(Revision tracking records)
>>>
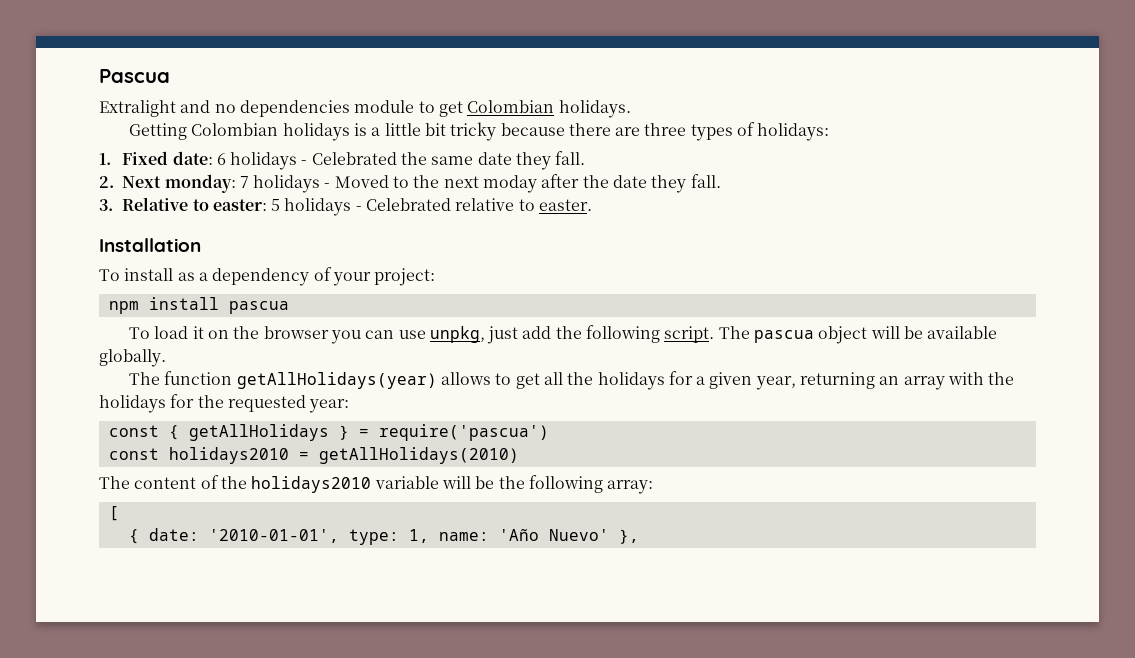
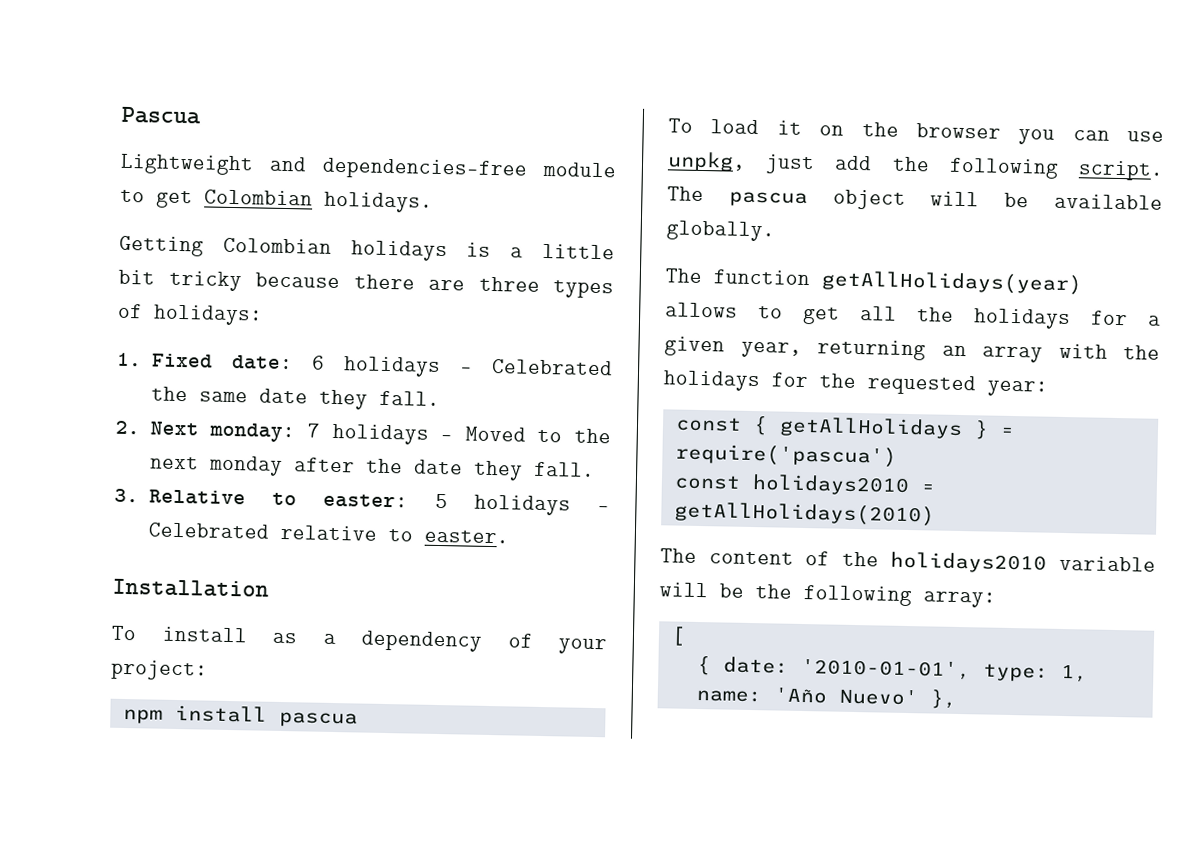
- Extralight and no dependencies module to get Colombian holidays.
+ Lightweight and dependencies-free module to get Colombian holidays.
- 2. Next monday: 7 holidays - Moved to the next moday after the date they fall.
+ 2. Next monday: 7 holidays - Moved to the next monday after the date they fall.

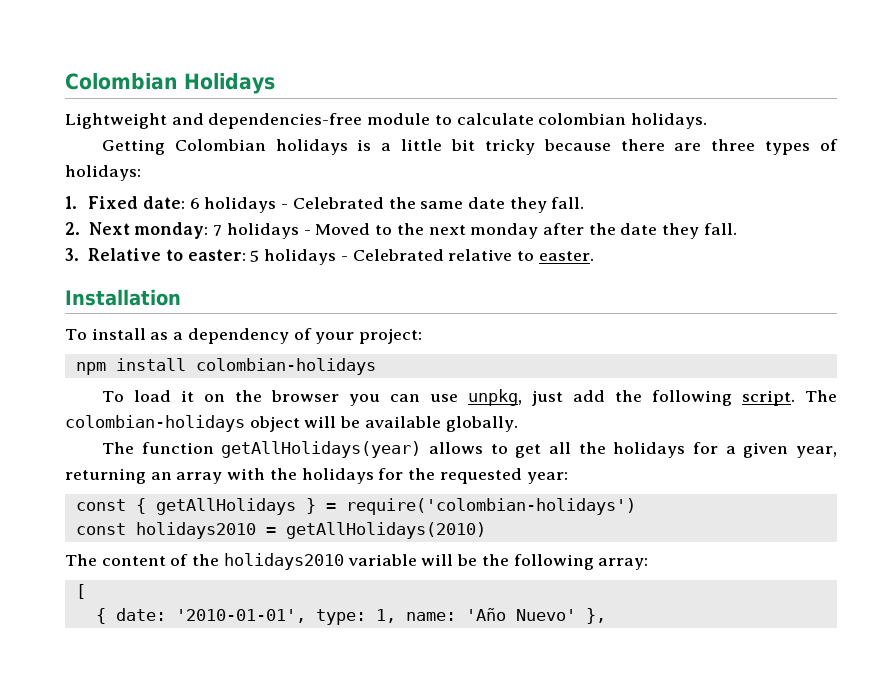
- Pascua
+ Colombian Holidays
- Lightweight and dependencies-free module to get Colombian holidays.
+ Lightweight and dependencies-free module to calculate colombian holidays.
- npm install pascua
+ npm install colombian-holidays
- The pascua object will be available globally.
+ The colombian-holidays object will be available globally.
- const { getAllHolidays } = require('pascua')
+ const { getAllHolidays } = require('colombian-holidays')

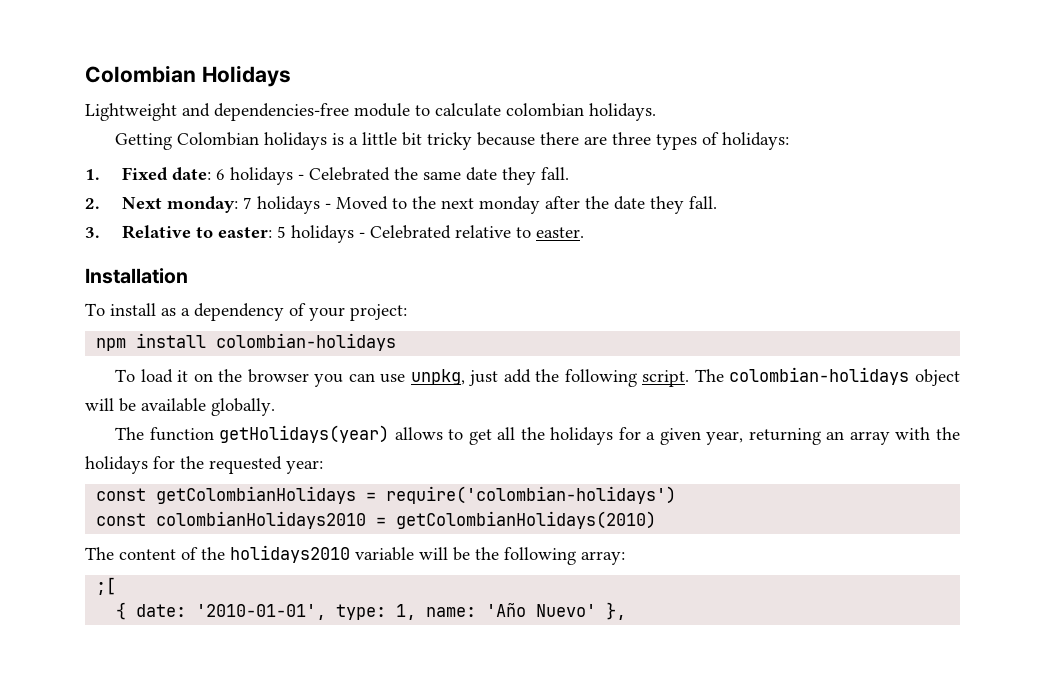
- The function getAllHolidays(year) allows to get all the holidays for a given year, returning an array with the holidays for the requested year:
+ The function getHolidays(year) allows to get all the holidays for a given year, returning an array with the holidays for the requested year:
- const { getAllHolidays } = require('colombian-holidays')
+ const getColombianHolidays = require('colombian-holidays')
- const holidays2010 = getAllHolidays(2010)
+ const colombianHolidays2010 = getColombianHolidays(2010)
- [
+ ;[

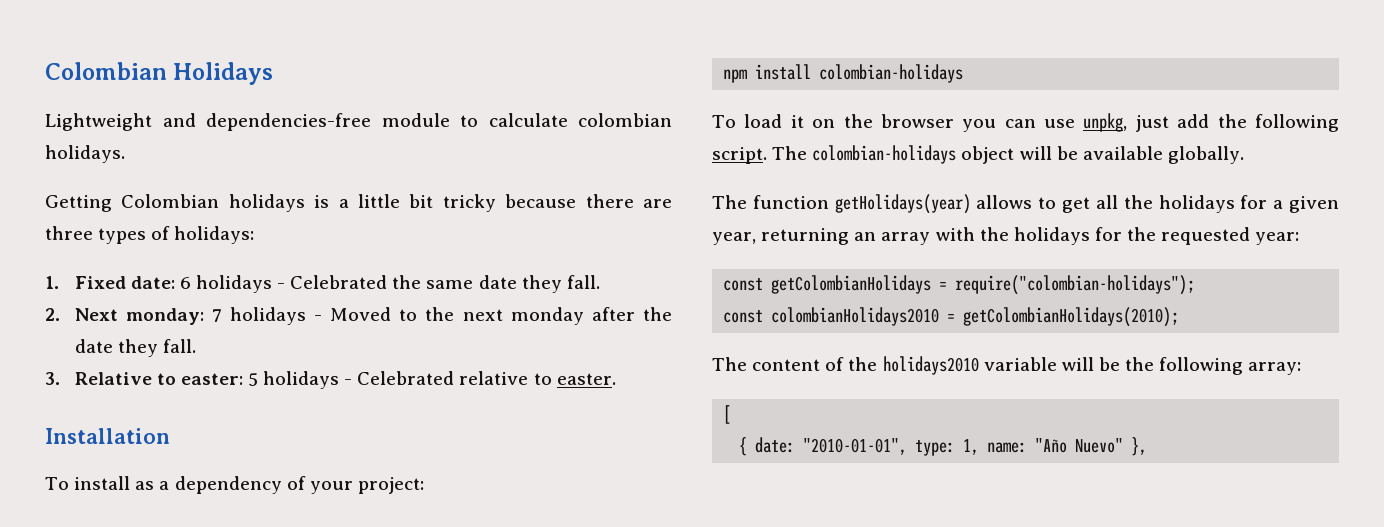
- const getColombianHolidays = require('colombian-holidays')
+ const getColombianHolidays = require("colombian-holidays");
- const colombianHolidays2010 = getColombianHolidays(2010)
+ const colombianHolidays2010 = getColombianHolidays(2010);
- ;[
+ [
- { date: '2010-01-01', type: 1, name: 'Año Nuevo' },
+ { date: "2010-01-01", type: 1, name: "Año Nuevo" },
<<<
| Exercise objective |
Quote all the lines above exactly as given. Do not include the pictures.

| Solved exercise |
- Extralight and no dependencies module to get Colombian holidays.
+ Lightweight and dependencies-free module to get Colombian holidays.
- 2. Next monday: 7 holidays - Moved to the next moday after the date they fall.
+ 2. Next monday: 7 holidays - Moved to the next monday after the date they fall.

- Pascua
+ Colombian Holidays
- Lightweight and dependencies-free module to get Colombian holidays.
+ Lightweight and dependencies-free module to calculate colombian holidays.
- npm install pascua
+ npm install colombian-holidays
- The pascua object will be available globally.
+ The colombian-holidays object will be available globally.
- const { getAllHolidays } = require('pascua')
+ const { getAllHolidays } = require('colombian-holidays')

- The function getAllHolidays(year) allows to get all the holidays for a given year, returning an array with the holidays for the requested year:
+ The function getHolidays(year) allows to get all the holidays for a given year, returning an array with the holidays for the requested year:
- const { getAllHolidays } = require('colombian-holidays')
+ const getColombianHolidays = require('colombian-holidays')
- const holidays2010 = getAllHolidays(2010)
+ const colombianHolidays2010 = getColombianHolidays(2010)
- [
+ ;[

- const getColombianHolidays = require('colombian-holidays')
+ const getColombianHolidays = require("colombian-holidays");
- const colombianHolidays2010 = getColombianHolidays(2010)
+ const colombianHolidays2010 = getColombianHolidays(2010);
- ;[
+ [
- { date: '2010-01-01', type: 1, name: 'Año Nuevo' },
+ { date: "2010-01-01", type: 1, name: "Año Nuevo" },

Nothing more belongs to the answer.